Before and after images:
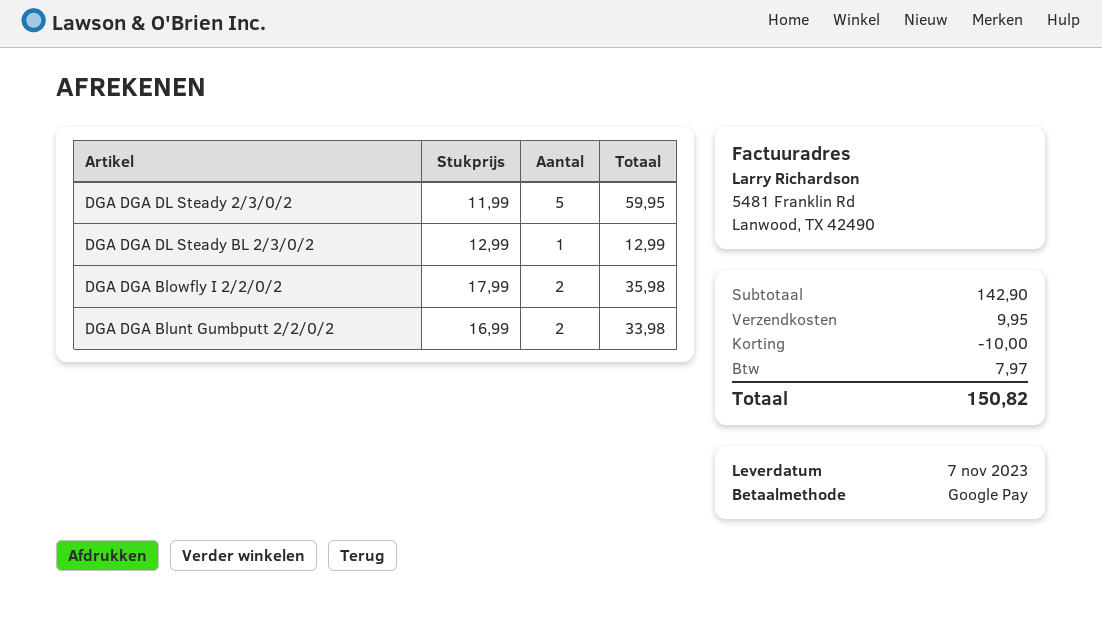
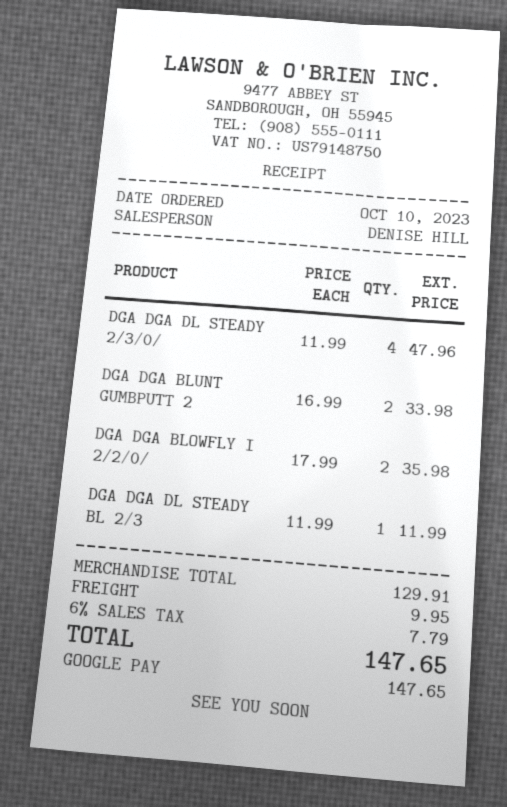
DGA DGA DL Steady 2/3/0/2: 5 x 11.99 = 59.95 -> 4 x 11.99 = 47.96
DGA DGA DL Steady BL 2/3/0/2: 1 x 12.99 = 12.99 -> 1 x 11.99 = 11.99
subtotal: 142.90 -> 129.91
discount: 10.00 -> none
tax: 7.97 -> 7.79
total: 150.82 -> 147.65

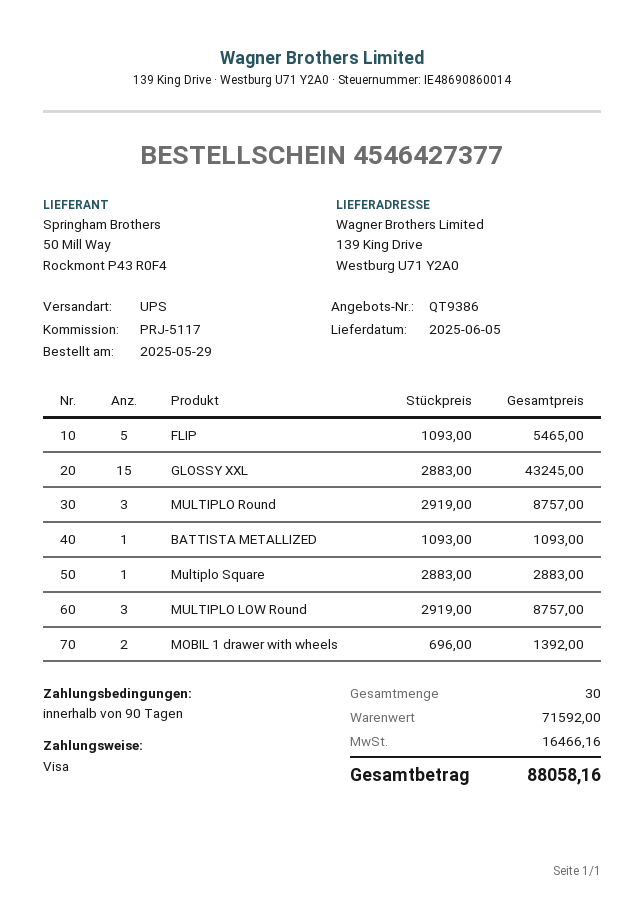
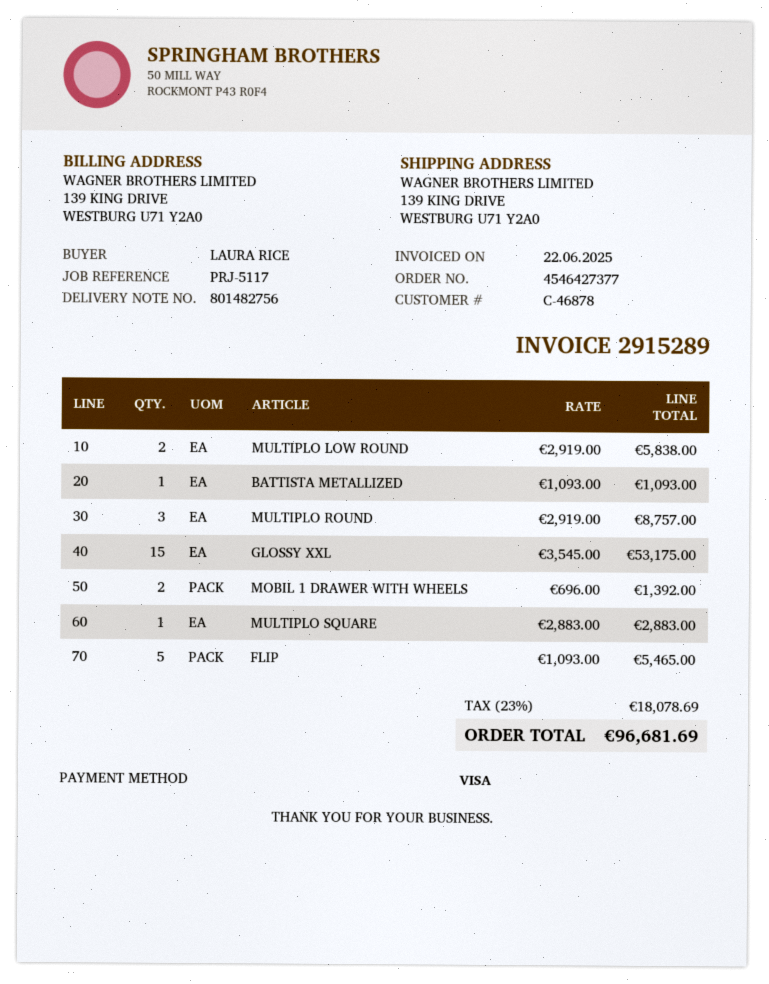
GLOSSY XXL: 15 x 2883.00 = 43245.00 -> 15 x 3545.00 = 53175.00
MULTIPLO LOW Round: 3 x 2919.00 = 8757.00 -> 2 x 2919.00 = 5838.00
tax: 16466.16 -> 18078.69
total: 88058.16 -> 96681.69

### [What to do]
Return all records verbatim and drop the pictures.

### [Answer box]
DGA DGA DL Steady 2/3/0/2: 5 x 11.99 = 59.95 -> 4 x 11.99 = 47.96
DGA DGA DL Steady BL 2/3/0/2: 1 x 12.99 = 12.99 -> 1 x 11.99 = 11.99
subtotal: 142.90 -> 129.91
discount: 10.00 -> none
tax: 7.97 -> 7.79
total: 150.82 -> 147.65

GLOSSY XXL: 15 x 2883.00 = 43245.00 -> 15 x 3545.00 = 53175.00
MULTIPLO LOW Round: 3 x 2919.00 = 8757.00 -> 2 x 2919.00 = 5838.00
tax: 16466.16 -> 18078.69
total: 88058.16 -> 96681.69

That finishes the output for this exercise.